Decision rights become blurred for many reasons, not all of them intentional. After a large industrial company completed a leveraged buyout, the management of one of its business units became the new entity’s corporate management, charged with reviewing the operating decisions of all business units. That change required every level of management to take on greater decision-making responsibility — an unnatural act for executives accustomed to hands-on involvement in operating unit decisions. Rather than allow their general managers to make basic decisions about product design and resource allocation, the CEO and COO still involved themselves deeply in these activities. Meanwhile, they were neglecting other areas where their attention was expected, notably strategic planning, long-range business portfolio decisions, and the firm’s financial condition.
The solution was to create a process for corporate officers to delegate decisions to the business unit’s general managers. An executive committee was established to review business unit decisions, and several general managers were charged with integrating marketing, product engineering, and manufacturing. These structures and processes made effective delegation possible.

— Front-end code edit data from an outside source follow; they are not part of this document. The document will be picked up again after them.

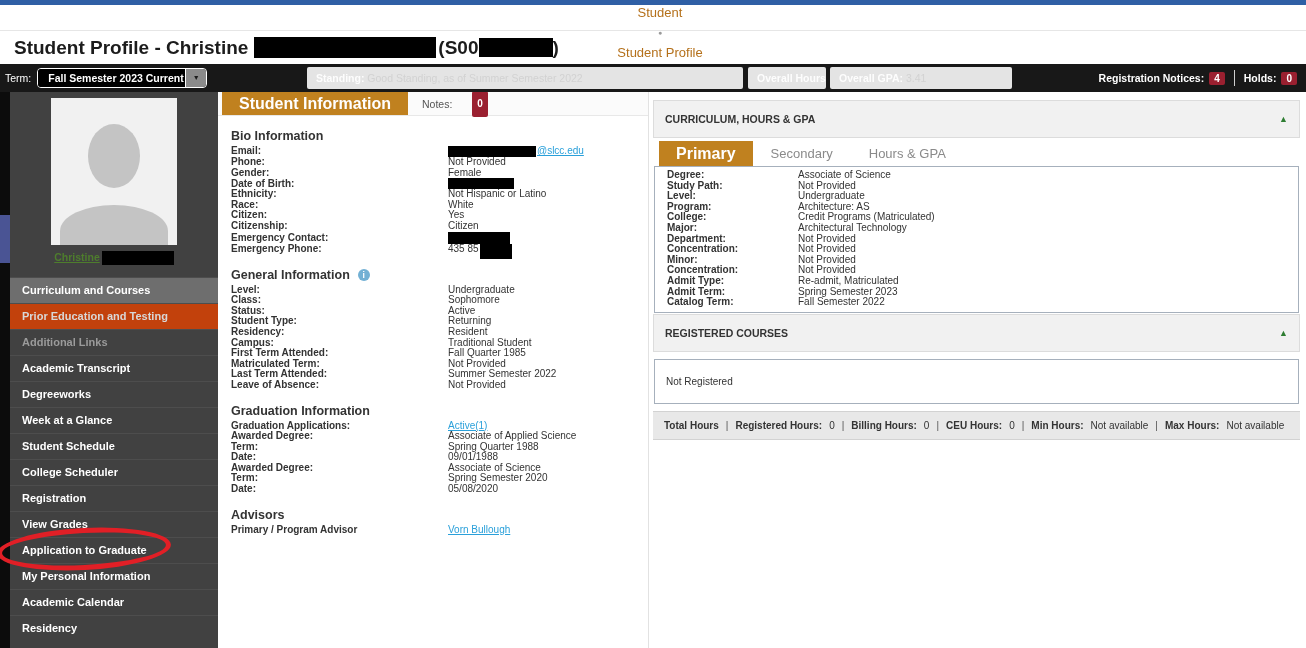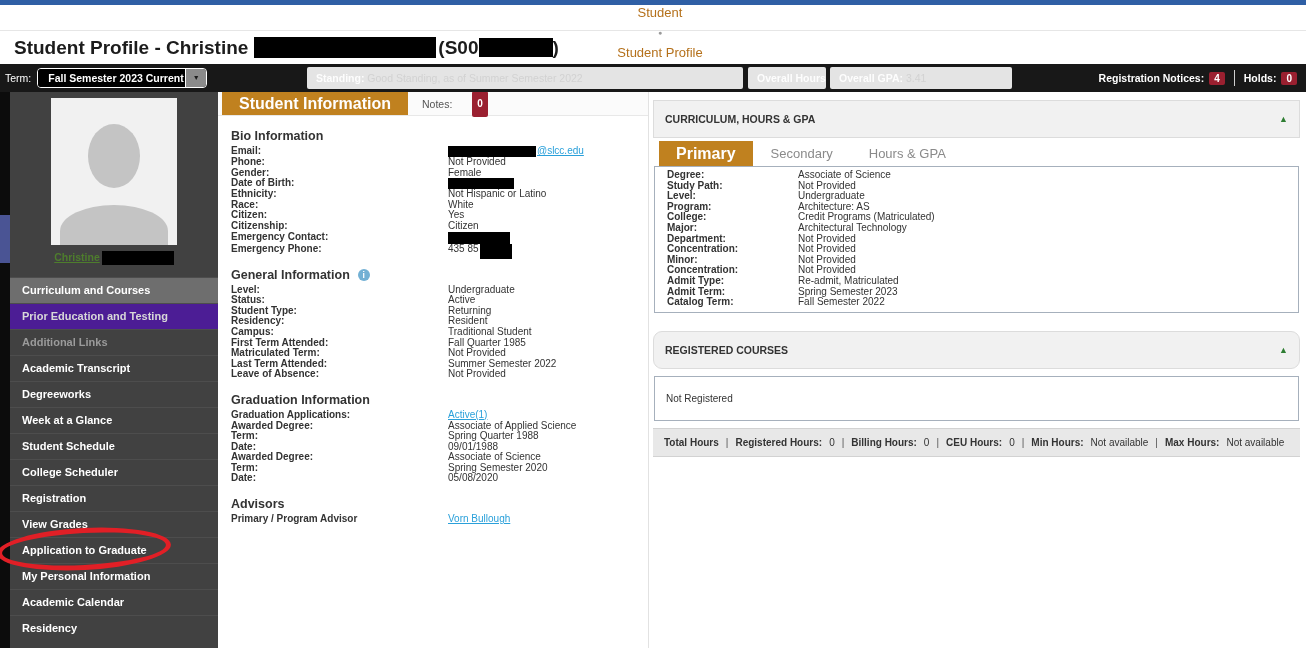--- a/index.html
+++ b/index.html
@@ -62,61 +62,61 @@
   .photo .shoulders { position:absolute; bottom:-12px; left:9px; width:108px; height:52px;
     background:#c4c4c4; border-radius:50% 50% 0 0; }
   .name-row { text-align:center; margin-top:6px; font-size:10.5px; font-weight:bold;
     white-space:nowrap; }
   .name-link { color:#4e7d2d; text-decoration:underline; cursor:pointer; }
   .n-redact { width:72px; height:14px; margin-left:2px; }
   .menu { margin-top:12px; }
   .menu-item { padding:6px 12px; font-size:11px; line-height:13px; font-weight:bold; color:#fff;
     border-top:1px solid #4d4d4d; cursor:pointer; }
   .menu-item.selected { background:#6e6e6e; }
-  .menu-item.alt { background:#4c1d95; color:#d8d8d8; }
+  .menu-item.alt { background:#c2410c; color:#d8d8d8; }
   .menu-item.dim { color:#9b9b9b; cursor:default; }
   .red-ellipse { position:absolute; left:-13px; top:436px; width:174px; height:42px;
     border:5px solid #e11f26; border-radius:50%; transform:rotate(-3deg);
     pointer-events:none; z-index:5; }
 
   
   .main { width:430px; background:#fff; flex:none; font-size:10px; color:#333; }
   .tabrow { height:24px; background:#fbfbfb; border-bottom:1px solid #e8e8e8;
     display:flex; align-items:stretch; padding-left:4px; }
   .tab-active { background:#c0811f; color:#fff; font-weight:bold; font-size:16px;
     line-height:24px; padding:0 17px; cursor:pointer; }
   .tab-notes { color:#555; font-size:10.5px; line-height:24px; padding:0 14px;
     display:flex; align-items:center; gap:20px; cursor:pointer; }
   .sections { padding-left:13px; }
   .sec-h { font-size:12.5px; font-weight:bold; color:#333; margin:13px 0 3px;
     display:flex; align-items:center; gap:8px; }
   .info-icon { width:12px; height:12px; border-radius:50%; background:#72b0d4; color:#fff;
     font-size:8.5px; font-weight:bold; text-align:center; line-height:12px; flex:none; }
-  .row { display:flex; line-height:10.6px; }
+  .row { display:flex; line-height:10.6px;align-items:flex-end; }
   .row .lbl { width:217px; font-weight:bold; flex:none; }
   .row .val { white-space:nowrap; }
   .link { color:#2aa0da; text-decoration:underline; cursor:pointer; }
   .e-redact { width:88px; height:11px; margin-right:1px; }
   .d-redact { width:66px; height:11px; }
   .ec-redact { width:62px; height:12px; }
   .ep-redact { width:32px; height:15px; margin-left:1px; margin-bottom:-4px; }
 
   
   .rightcol { flex:1; background:#fff; border-left:1px solid #e2e2e2;
     padding:8px 6px 0 4px; font-size:10px; color:#333; }
   .panel-header { display:flex; justify-content:space-between; align-items:center;
     background:#f1f1f1; border:1px solid #dcdcdc; height:38px; padding:0 11px;
     font-size:10.5px; font-weight:bold; color:#333; }
   .chevron { color:#2e7d32; font-size:9px; cursor:pointer; }
   .tabrow2 { display:flex; padding:3px 0 0 6px; }
   .tabrow2 .tab-active { line-height:25px; }
   .tab-plain { color:#8a8a8a; font-size:13px; line-height:25px; padding:0 18px; cursor:pointer; }
   .content-box { border:1px solid #a6b0bc; margin:0 1px; padding:3px 0 4px; }
   .content-box .row .lbl { width:143px; padding-left:12px; }
-  .rc-header { margin-top:18px;border-radius:9px; }
+  .rc-header { margin-top:1px; }
   .nr-box { border:1px solid #a6b0bc; margin:7px 1px 0; padding:16px 11px; }
   .totals { margin-top:7px; background:#e8e8e8; border-top:1px solid #d2d2d2;
     border-bottom:1px solid #d2d2d2; padding:8px 11px; display:flex; gap:7px;
     white-space:nowrap; }
   .totals b { font-weight:bold; }
   .totals .sep { color:#555; }
 </style>
 </head>
 <body>
 
@@ -254,20 +254,24 @@
           <span class="val"><span>435 85</span><span class="redact ep-redact"></span></span>
         </div>
 
         <div class="sec-h">
           <span>General Information</span>
           <span class="info-icon">i</span>
         </div>
         <div class="row">
             <span class="lbl">Level:</span>
             <span class="val">Undergraduate</span>
+          </div>
+        <div class="row">
+            <span class="lbl">Class:</span>
+            <span class="val">Sophomore</span>
           </div>
         <div class="row">
             <span class="lbl">Status:</span>
             <span class="val">Active</span>
           </div>
         <div class="row">
             <span class="lbl">Student Type:</span>
             <span class="val">Returning</span>
           </div>
         <div class="row">

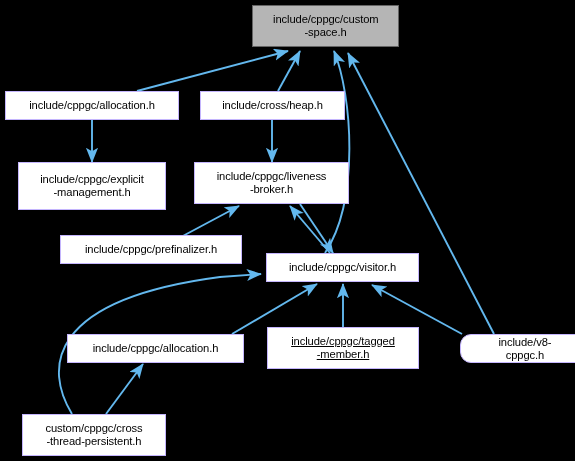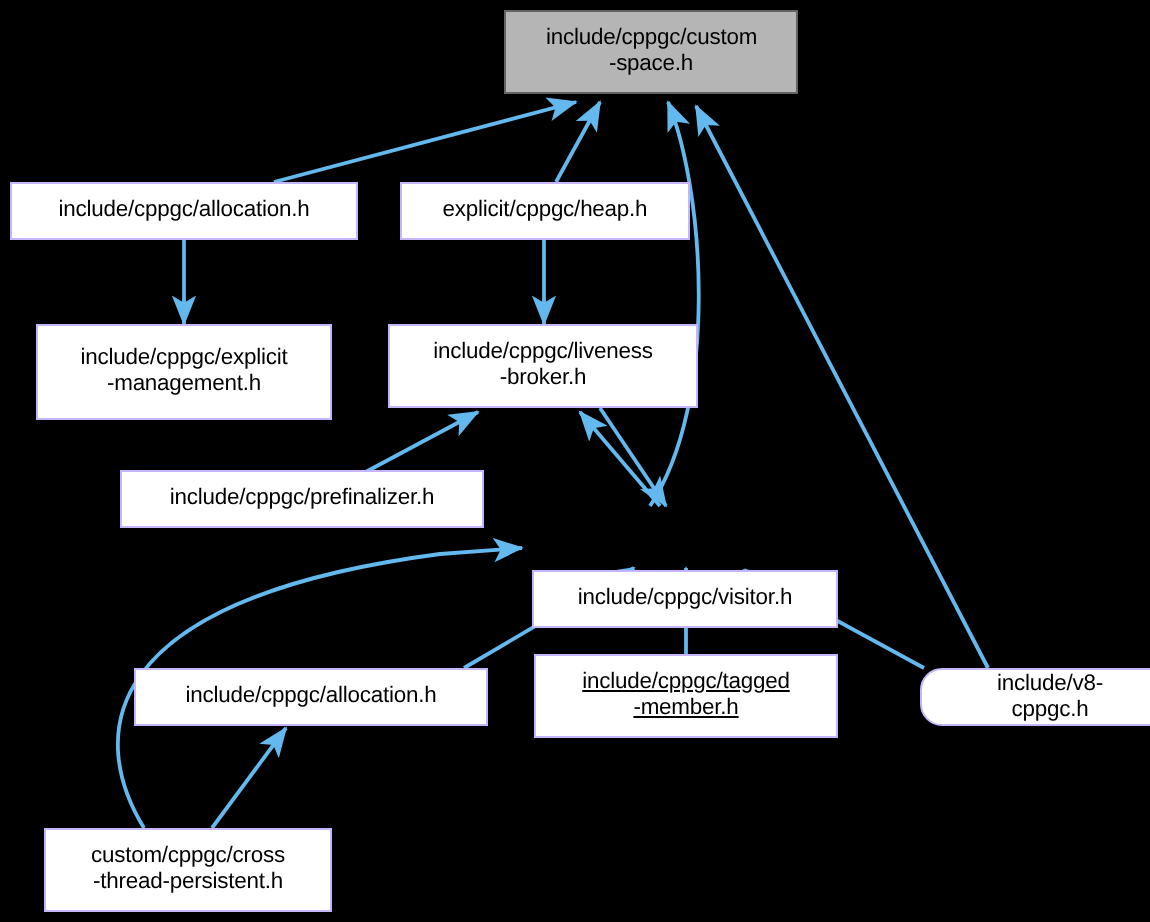--- a/index.html
+++ b/index.html
@@ -75,27 +75,27 @@
         <path d="M 462,334 L 372,285" fill="none" stroke="#63b8ee" stroke-width="1.9" marker-end="url(#arrowhead)"></path>
         <path d="M 106,414 L 143,364" fill="none" stroke="#63b8ee" stroke-width="1.9" marker-end="url(#arrowhead)"></path>
         <path d="M 72,414 C 45,370 45,300 220,277 L 261,274" fill="none" stroke="#63b8ee" stroke-width="1.9" marker-end="url(#arrowhead)"></path>
       </g>
   </svg>
 
   <div id="nodes-group">
       <div class="node root" style="left: 252px; top: 5px; width: 147px; height: 42px;"><span class="node-label">include/cppgc/custom
 -space.h</span></div>
       <div class="node" style="left: 5px; top: 91px; width: 174px; height: 29px;"><span class="node-label">include/cppgc/allocation.h</span></div>
-      <div class="node" style="left: 200px; top: 91px; width: 145px; height: 29px;"><span class="node-label">explicit/cppgc/heap.h</span></div>
+      <div class="node" style="left: 200px; top: 91px; width: 145px; height: 29px;"><span class="node-label">include/cross/heap.h</span></div>
       <div class="node" style="left: 18px; top: 162px; width: 148px; height: 48px;"><span class="node-label">include/cppgc/explicit
 -management.h</span></div>
       <div class="node" style="left: 194px; top: 162px; width: 155px; height: 42px; justify-content: center;"><span class="node-label">include/cppgc/liveness
 -broker.h</span></div>
       <div class="node" style="left: 60px; top: 235px; width: 182px; height: 29px;"><span class="node-label">include/cppgc/prefinalizer.h</span></div>
-      <div class="node" style="left: 266px; top: 253px; width: 153px; height: 29px; margin-top: 32px;"><span class="node-label">include/cppgc/visitor.h</span></div>
+      <div class="node" style="left: 266px; top: 253px; width: 153px; height: 29px;"><span class="node-label">include/cppgc/visitor.h</span></div>
       <div class="node" style="left: 67px; top: 334px; width: 177px; height: 29px;"><span class="node-label">include/cppgc/allocation.h</span></div>
       <div class="node" style="left: 267px; top: 327px; width: 152px; height: 42px; text-decoration: underline;"><span class="node-label">include/cppgc/tagged
 -member.h</span></div>
       <div class="node" style="left: 460px; top: 334px; width: 130px; height: 29px; border-radius: 11px;"><span class="node-label">include/v8-cppgc.h</span></div>
       <div class="node" style="left: 22px; top: 414px; width: 144px; height: 42px;"><span class="node-label">custom/cppgc/cross
 -thread-persistent.h</span></div>
     </div>
 
 </div>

It doesn’t take a leveraged buyout to distort a company’s decision-rights structure. People naturally lean toward the familiar when faced with change. Executives promoted to new positions often cling to their prior responsibilities, burdening themselves with unnecessary tasks and disempowering their subordinates. The press of the urgent at the business unit level drives out the important at the corporate level. The lesser decisions seem concrete and knowable. Forward thinking and big decisions regarding long-term direction seem undefined, amorphous, and tougher to tackle.
Often the process of assigning decision rights is a response to a crisis or a shift in political power. When this happens, decisions can fall between the cracks. Or they can be made twice by different parties. Or they can be reviewed repeatedly, becoming a Sisyphean exercise in backsliding.
It is possible to assign decision rights systematically and rationally. At a global industrial company, we helped create an organizational matrix of functions, products, and geographies. The structure was undergirded by a set of specific organizational and decision-making principles, among them: responsibility does not imply exclusive authority; different units should have joint goals and performance measures; and certain positions need to report upward to multiple managers.
Over several months, we worked with the company to apply these and several other principles to more than 300 critical decisions. Because we undertook this effort explicitly while also changing the structure, the company was able to execute its new strategy faster, and with fewer missteps. The overall change process took two years (one less than had been anticipated). The company returned to profitability, reduced its net debt by the targeted amount, and reached several other critical financial goals a year ahead of schedule.